Whiny art students wait for an area to be trendy before cajoling their parents into buying them an apartment there, and don't generally become practicing artists (when a type of little rich girl does this, I call it 'studying for an Mrs. degree'). They're just stupid bandwagon chasers who stop with the art shit the minute any component of a conventional lifestyle (marriage/responsible job) enters their lives.
A lot of cities (exceptions: NYC and London) are stunningly cosmopolitan and artists manage not to fall foul of developers' plans; the rents are cheap and people can live in places with some reliance on long-term security in accomodation.
― DG, Friday, 17 August 2001 00:00 (twenty-four years ago)
I work in hotel real estate, all I deal with are rich people and they're all exceedingly nice.
I was going to respond to these points, but on reflection they look better just hanging here. Personally, I like to picture them replacing the slogans on a Diego Rivera mural.
I still have yet to see a reason why the original, pre-art school inhabitants of a neighborhood aren't being pitied for being pushed out by artists, btw.
I'm on the side of the artists because I am one, it's as simple as that. I happen to believe that we're living in the age of communication, not the age of accumulation. The rich and the poor are locked in a symbiotic game of dom/sub which is all very 19th century, and I think that game is over. As for the bourgeois, they have their rearguard, obsessed with table manners and tiny social differentiations, and they have their avant garde, experimenting with new lifestyles, new social forms, new colours and shapes and textures. And that's the artists.

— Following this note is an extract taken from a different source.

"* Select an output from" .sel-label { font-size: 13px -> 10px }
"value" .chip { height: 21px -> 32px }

But I would think that, wouldn't I? Now go ahead and tell us why it's major new hotel chains which embody all that's best in humanity.
Quite frankly, your attitude is and has always been disgustingly elitist and negative towards anyone who doesn't think that sitting about being a "clever" songwriter and arsing about in Japan is the best thing one could possibly do with one's time (cf. hotel comment - funny coming from someone so well known as a worldwide tourist, Momus). It's tiresome and impossible to debate with because the answer will always be the same in each debate. It all boils down to that which amuses and entertains you = good, that which doesn't = bad. Which is a pretty fair thing to say about almost anyone, but it's just so blatant much of the time that I wonder if you're even serious.

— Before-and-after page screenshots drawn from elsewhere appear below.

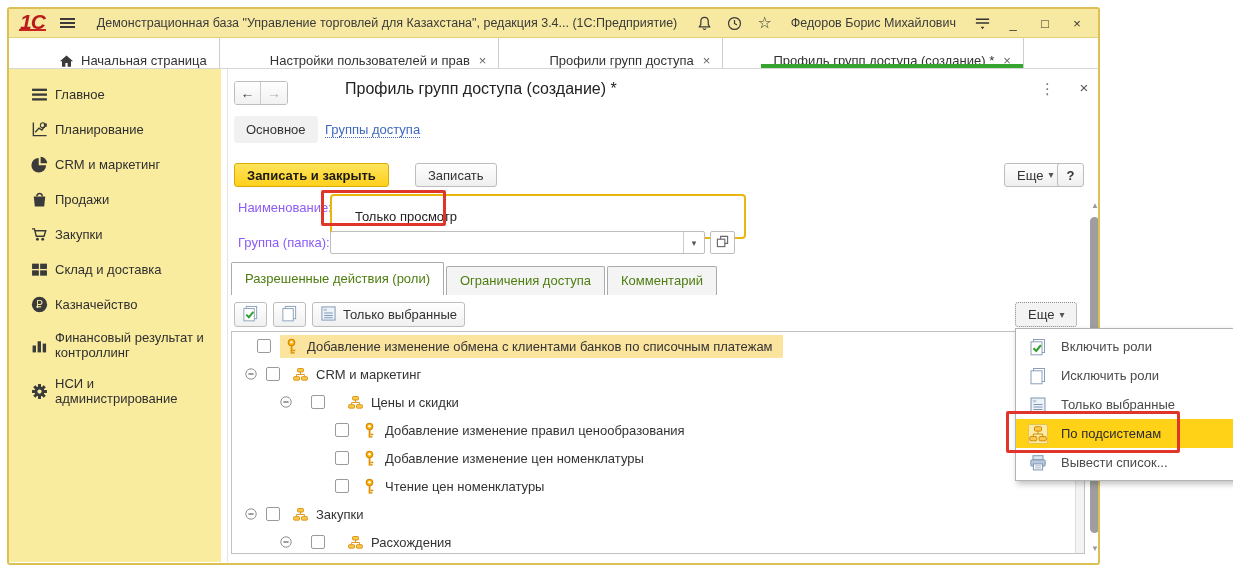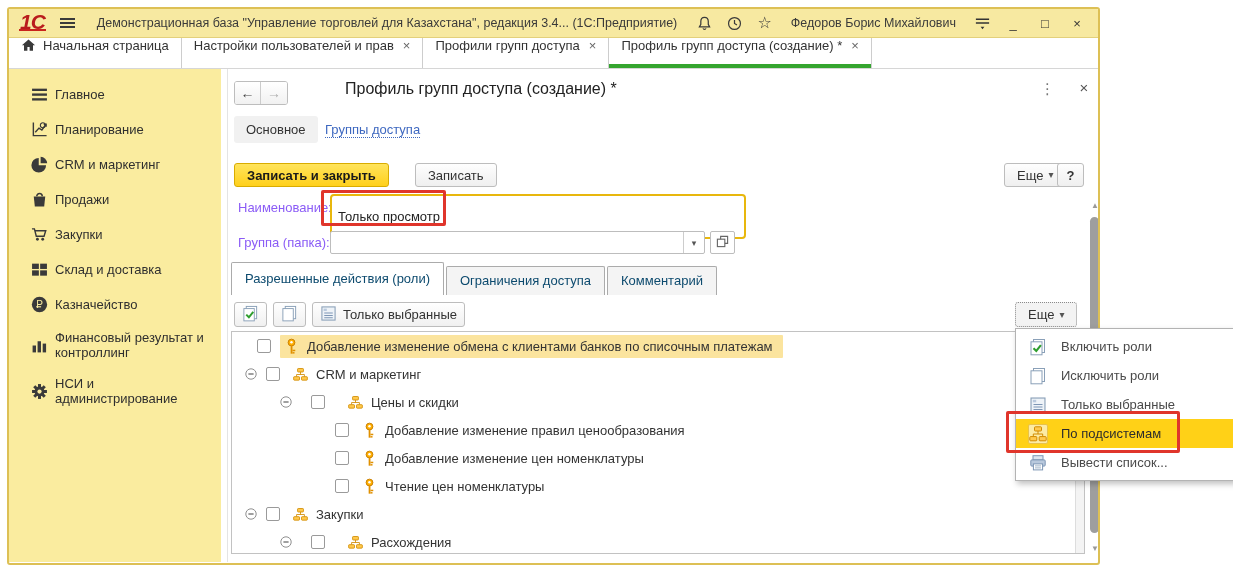"Начальная страница" .tab { align-items: flex-start -> flex-end; margin-left: none -> 38px }
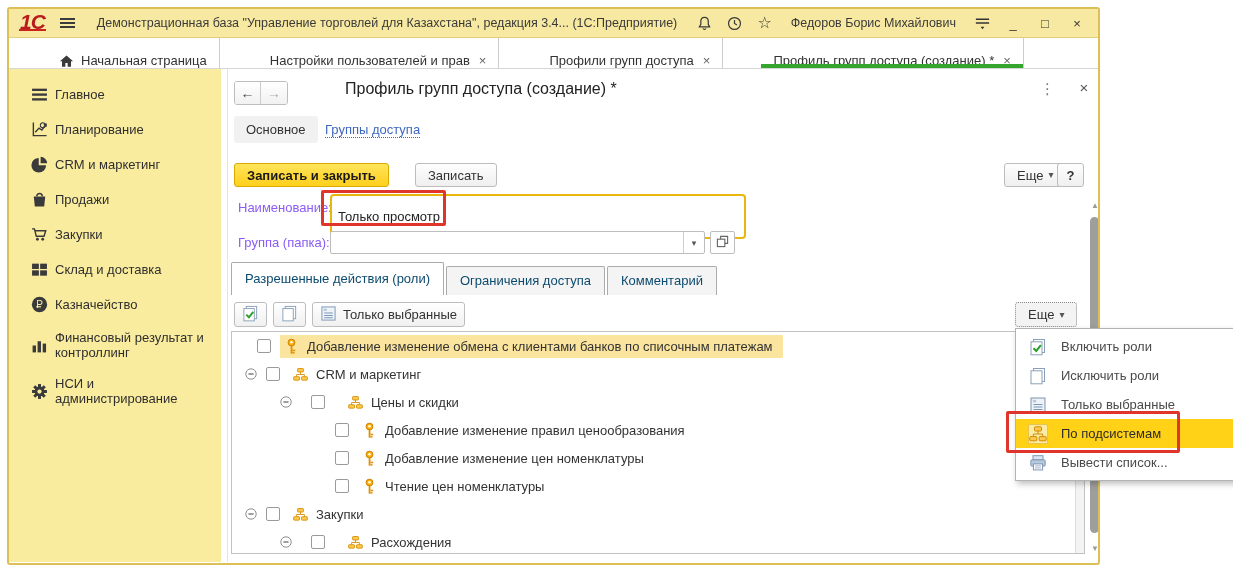"Только просмотр" .inp.name { padding: 0 6px -> 0 23px }
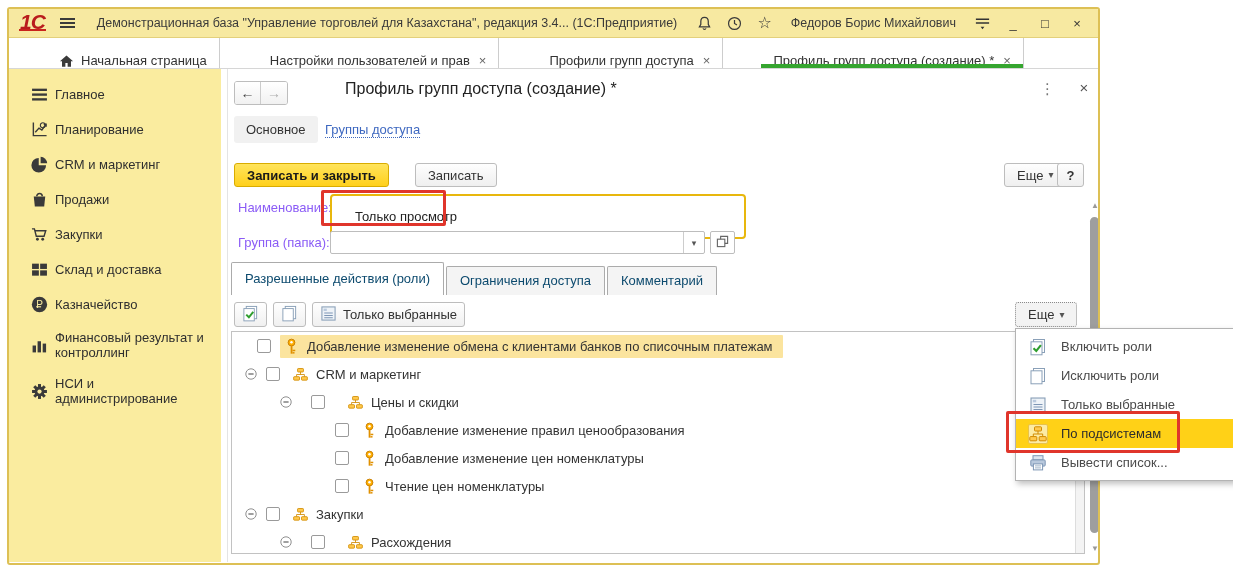"Разрешенные действия (роли)" .ftab { color: #0c4a6e -> #4d7c0f }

Can I just do a "for the record" in this discussion, btw? I have an extrodinary lack of money personally, come from a poor family, currently live in rent-controlled housing (otherwise I'd be living in your beloved artist neighborhood), and until the reality of complete lack of money set in, I was an artist. I just don't see the point in class segregating and mowing down the integrity of an entire group of people (or, in reverse, puffing up the integrity) just because of how much money they make or whether or not they choose to perform theatre or paint.
― Kris, Friday, 17 August 2001 00:00 (twenty-four years ago)
And for the record, I believe this is true in most areas. Again, working in luxury and hotel real estate, I've yet to meet a company head/partner who came from a wealthy background and didn't do hard fucking work to get to where they are.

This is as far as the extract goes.